Budget Review 2017

Not a bad budget for rail transport in Australia! The headline project is the funding of Inland Rail, an $8.4 billion freight link from Melbourne to Brisbane via the Riverina and New England. A further $10 billion will be allocated to a “National Rail Program”, focusing on implementing the Urban Rail Plans for the five biggest capital cities (Sydney, Melbourne, Brisbane, Perth and Adelaide), as well as some regional rail upgrades. There’s also $500 million for regional rail in Victoria, including links to Geelong, the Murray Basin and Tullamarine Airport.

This is all great – it’s possibly the best budget for rail in recent decades. But perhaps the most interesting item, at least from this author’s perspective, is the funding of multiple regional fast rail business case studies.

The government has pledged up to $20 million in support of business plans for fast rail projects, with the funding to be matched dollar-for-dollar by the study’s proponents (be they state government, NGO, business or other). The government has indicated it may support up to 3 such projects.

So that’s perhaps $40 million in total funding for 3 business case studies – that makes over $13 million per study! To put in perspective, the AECOM Melbourne-Brisbane HSR study, one of the largest such studies in Australian history, cost only 50% more than that (and many criticised that study for being far too expensive in any case). If they’re going to spend $20 million on this, I believe the government would be much better off seeking a greater number of submissions for a larger number of potential projects. Considering the probable scale of most plausible short- or medium-haul commuter routes (100-300km) and comparing with the AECOM study (1700+km), a reasonable expectation might be that each study would cost $1-$3 million.

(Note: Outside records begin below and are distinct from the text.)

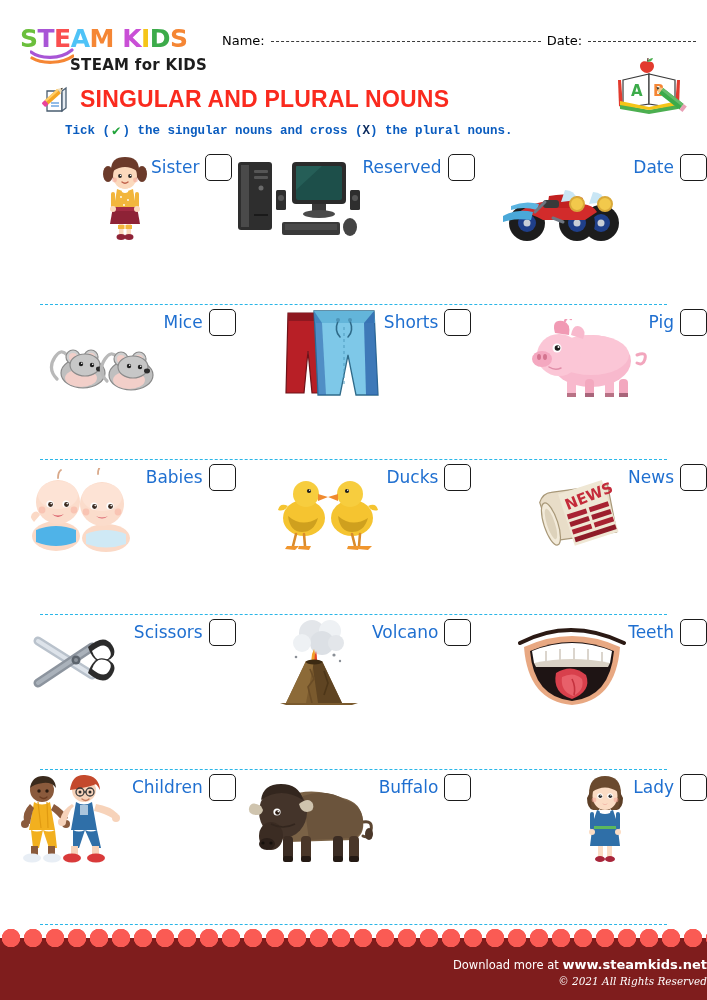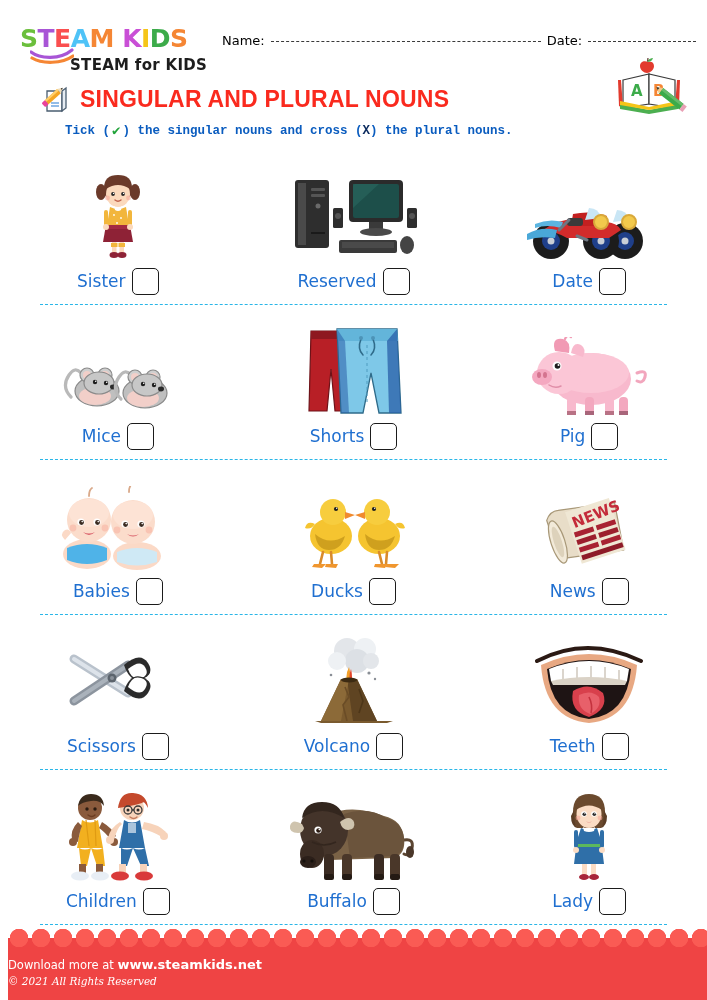--- a/index.html
+++ b/index.html
@@ -124,22 +124,22 @@
     position: relative;
     height: 155px;
   }
   .cells {
     display: flex;
     height: 148px;
   }
   .cell {
     flex: 1;
     display: flex;
-    flex-direction: column;
-    align-items: center;
+    flex-direction: row;
+    align-items: flex-start;
     justify-content: flex-end;
     position: relative;
   }
   .art {
     height: 94px;
     display: flex;
     align-items: flex-end;
     justify-content: center;
     margin-bottom: 2px;
   }
@@ -167,27 +167,27 @@
   .divider {
     position: absolute;
     bottom: 0;
     left: 40px; right: 40px;
     border-top: 1.6px dashed #29b6e8;
   }
 
   
   .footer {
     position: absolute;
-    left: 8px; right: 0; bottom: 0;
+    left: 0; right: 0; bottom: 0;
     height: 62px;
-    background: #ef4444;
+    background: #7f1d1d;
     color: #ffffff;
     display: flex;
     flex-direction: column;
-    align-items: flex-start;
+    align-items: flex-end;
     justify-content: center;
     padding-top: 6px;
   }
   .scallop {
     position: absolute;
     top: -9px; left: 0; right: 0;
     height: 18px;
     background:
       radial-gradient(circle at 11px 9px, #fa5b54 9px, rgba(250,91,84,0) 9.5px)
       repeat-x;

For that sort of money, we could be talking dozens of potential studies within the government’s $20 million budget – several for each major city, and perhaps a few serving smaller regional cities as well. This could be an opportunity to generate some genuinely new and interesting ideas for regional fast rail in Australia, ones which haven’t been studied in detail before.

By refocusing on capital-regional rail routes, rather than long-haul intercapital trunk lines, this approach is far more likely to yield concepts that are achievable in the short term, with much more reasonable financing requirements and potential profitability. Once successfully operating, passenger demand would naturally encourage extension of the service to additional destinations, eventually linking all the east-coast capitals together, as well as a myriad of smaller regional centres on branch and feeder lines.

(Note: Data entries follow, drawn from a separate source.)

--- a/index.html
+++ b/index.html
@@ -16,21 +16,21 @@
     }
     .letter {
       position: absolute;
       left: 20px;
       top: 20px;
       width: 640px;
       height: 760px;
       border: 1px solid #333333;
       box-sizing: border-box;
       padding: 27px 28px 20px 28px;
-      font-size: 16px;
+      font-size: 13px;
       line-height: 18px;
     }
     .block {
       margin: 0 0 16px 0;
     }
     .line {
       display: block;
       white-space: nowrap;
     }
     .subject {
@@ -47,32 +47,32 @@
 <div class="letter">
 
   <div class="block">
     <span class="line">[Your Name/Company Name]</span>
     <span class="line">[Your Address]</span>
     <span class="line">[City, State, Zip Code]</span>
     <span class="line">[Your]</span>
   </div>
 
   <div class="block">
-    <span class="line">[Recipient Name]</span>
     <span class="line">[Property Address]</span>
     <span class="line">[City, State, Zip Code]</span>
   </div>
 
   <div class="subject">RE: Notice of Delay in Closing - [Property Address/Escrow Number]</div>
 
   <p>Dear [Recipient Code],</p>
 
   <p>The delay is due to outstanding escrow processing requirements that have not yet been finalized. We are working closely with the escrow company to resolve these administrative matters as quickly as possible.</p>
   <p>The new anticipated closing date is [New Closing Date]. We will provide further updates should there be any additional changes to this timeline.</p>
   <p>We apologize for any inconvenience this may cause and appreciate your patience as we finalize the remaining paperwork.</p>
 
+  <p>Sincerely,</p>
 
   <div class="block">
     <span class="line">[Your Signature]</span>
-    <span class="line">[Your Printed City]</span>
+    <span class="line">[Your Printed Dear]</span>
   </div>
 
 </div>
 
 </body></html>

At the very least, I hope we’re not going to just see more proposals for Sydney/Melbourne, Sydney/Brisbane or Sydney/Canberra yet again, despite my interest and support for each of those routes. Incrementalism is the key, rather than continuing to push for a transformational nationwide megaproject (with all the political, technical and financial difficulties that entails). If done right, this government initiative could be an exciting step in that direction.